Ingredients

  • 1 c plain whole milk Greek yogurt

  • 2 Tbsp. extra-virgin olive oil

  • 2 Tbsp. Ras el Hanout, Baharat, Berbere or Vadouvan Spice Blend

  • 1 Tbsp. kosher salt

  • 2½ to 3 lbs boneless leg of lamb or beef sirloin steak

  • 1 large red onion, cut into 1-inch chunks

  • Vegetable oil, for greasing the grill

*Click on the spice(s) for more suggested uses

Directions:

  • In a large mixing bowl combine yogurt, olive oil, spice blend of choice and salt, whisk to combine.

  • Trim excess fat from the lamb or beef and cut into 1 to 1 ½ -inch cubes.

  •  Toss the lamb or beef with the yogurt mixture to coat and allow to marinate for at least four hours and up to overnight in the refrigerator.

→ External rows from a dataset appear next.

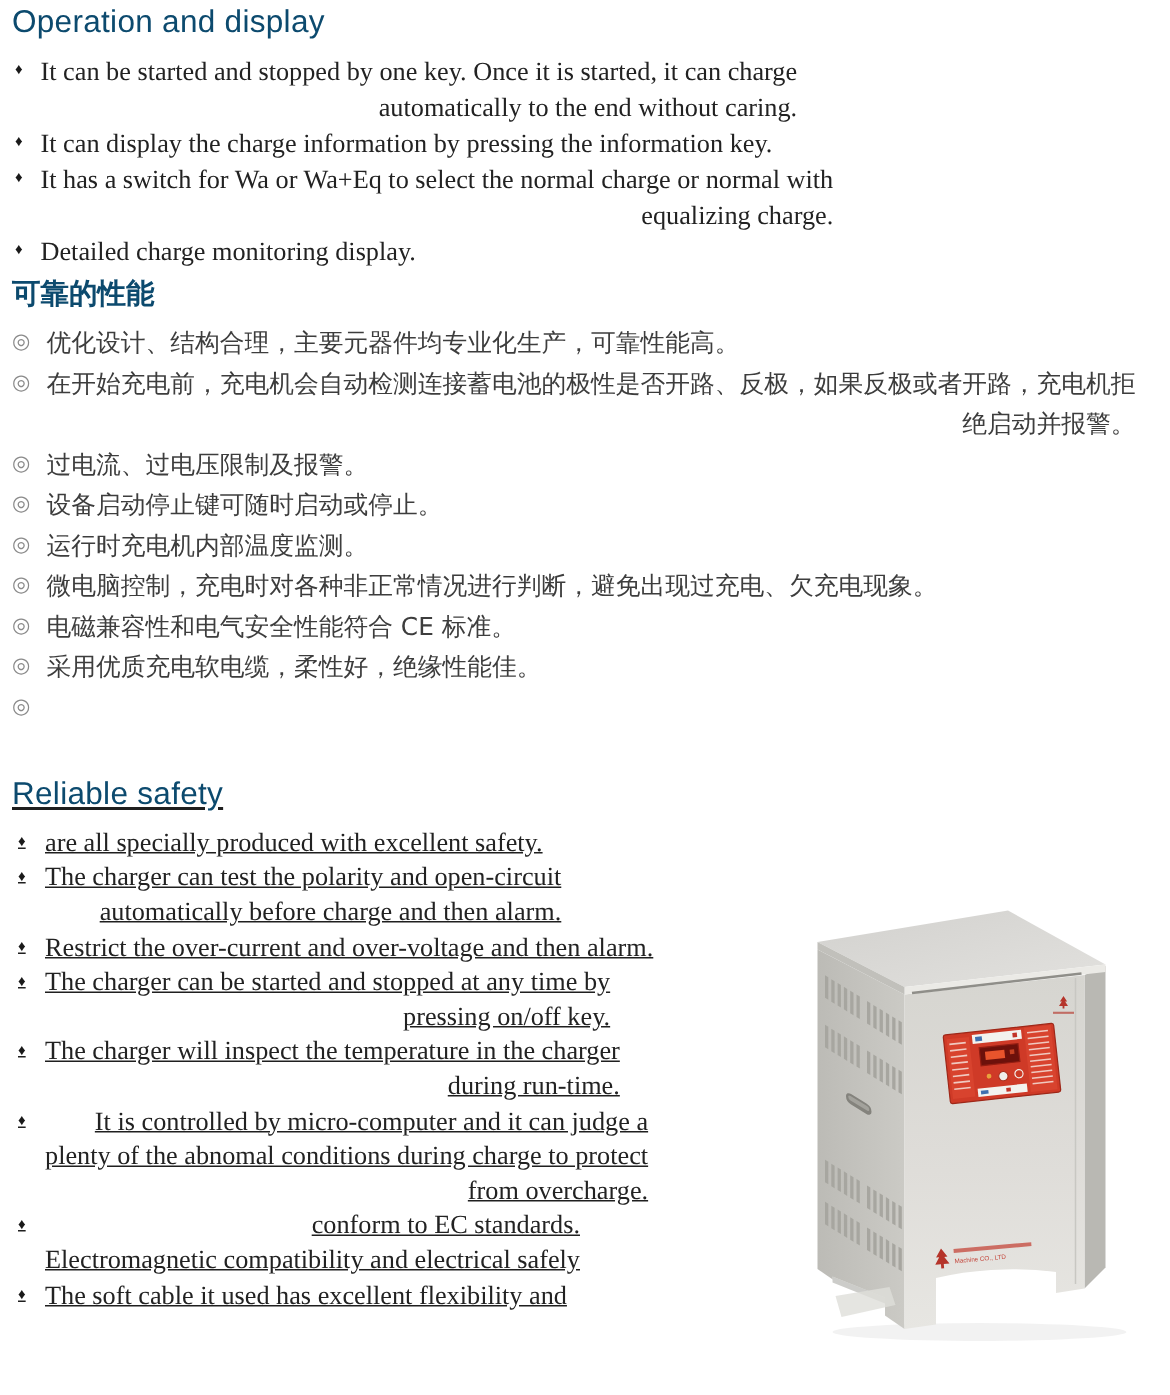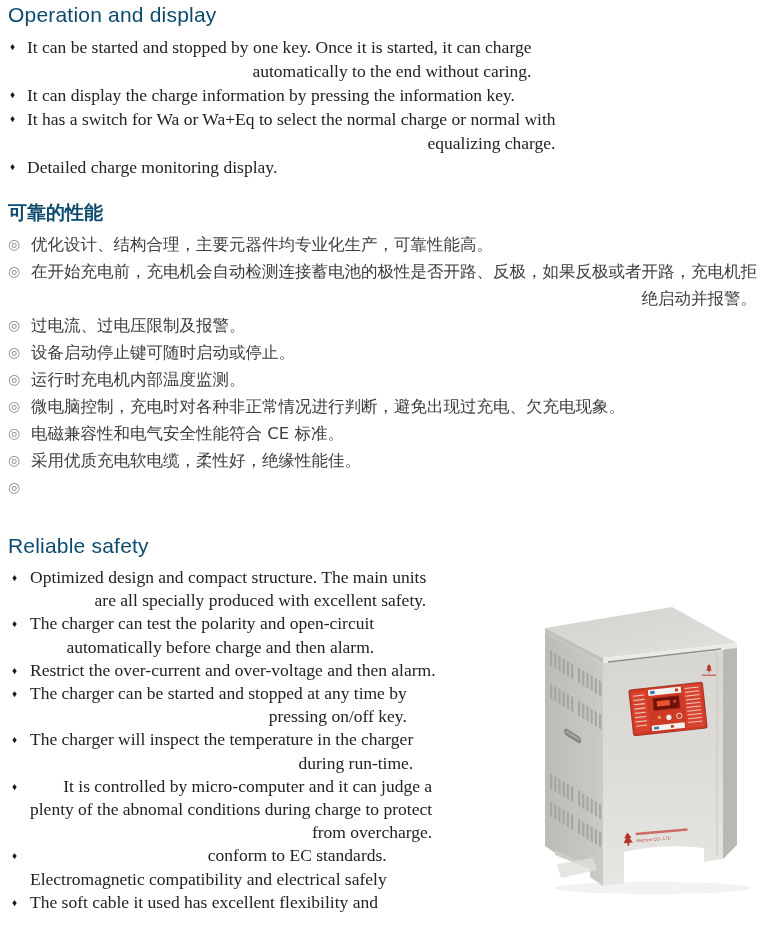"可靠的性能" #sec-cn { top: 200px -> 184px }
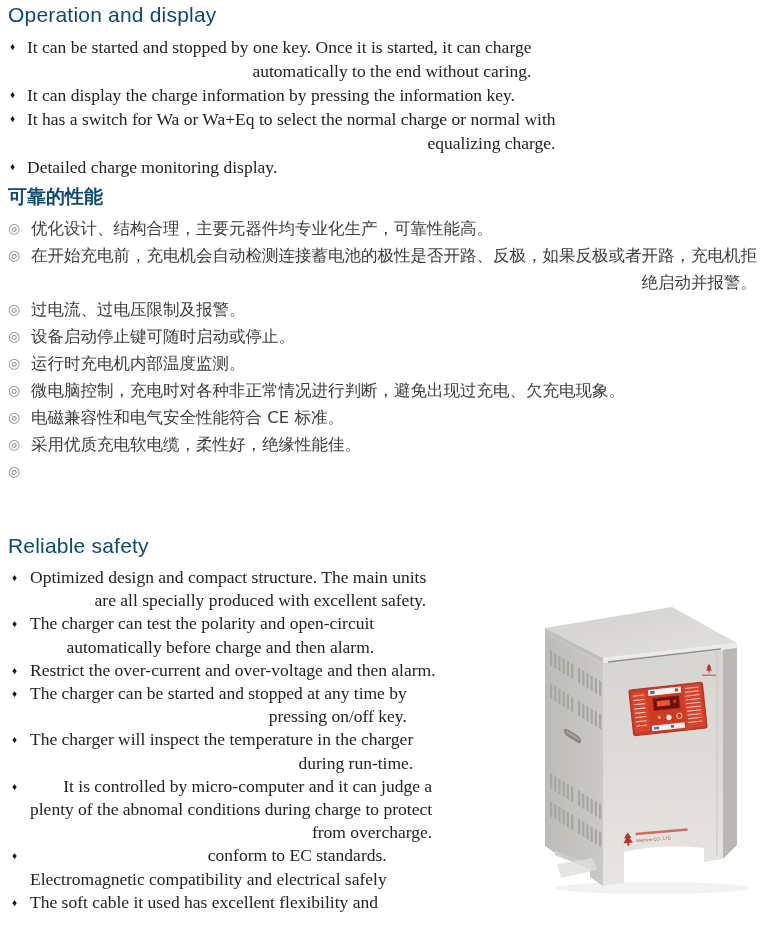"Reliable safety" #sec-rs { text-decoration: none -> underline; top: 533px -> 517px }
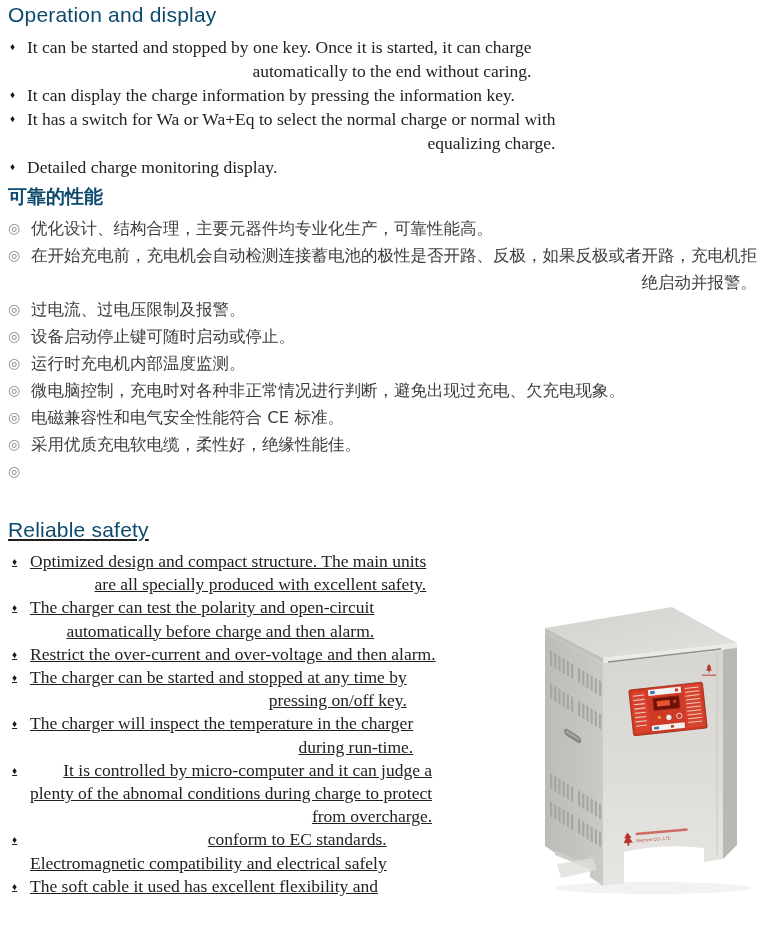"Optimized design and compact structure." span.ln { html: <span>Optimized design and compact structure. The main units</span> -> none }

  • Preheat the grill to medium-high heat.

  • Thread the marinated lamb or beef onto skewers alternating with the chunks of red onion. Steel skewers are ideal as they don’t catch fire on the grill. If using wooden skewers, soak them in water for 30 minutes before use to mitigate burning on the hot grill

  • Rub the hot grill grates with vegetable oil.

  • Grill the kebabs turning every 2 minutes until golden brown and an internal temperature of 125 degrees is reached, about 8 - 10 minutes in total.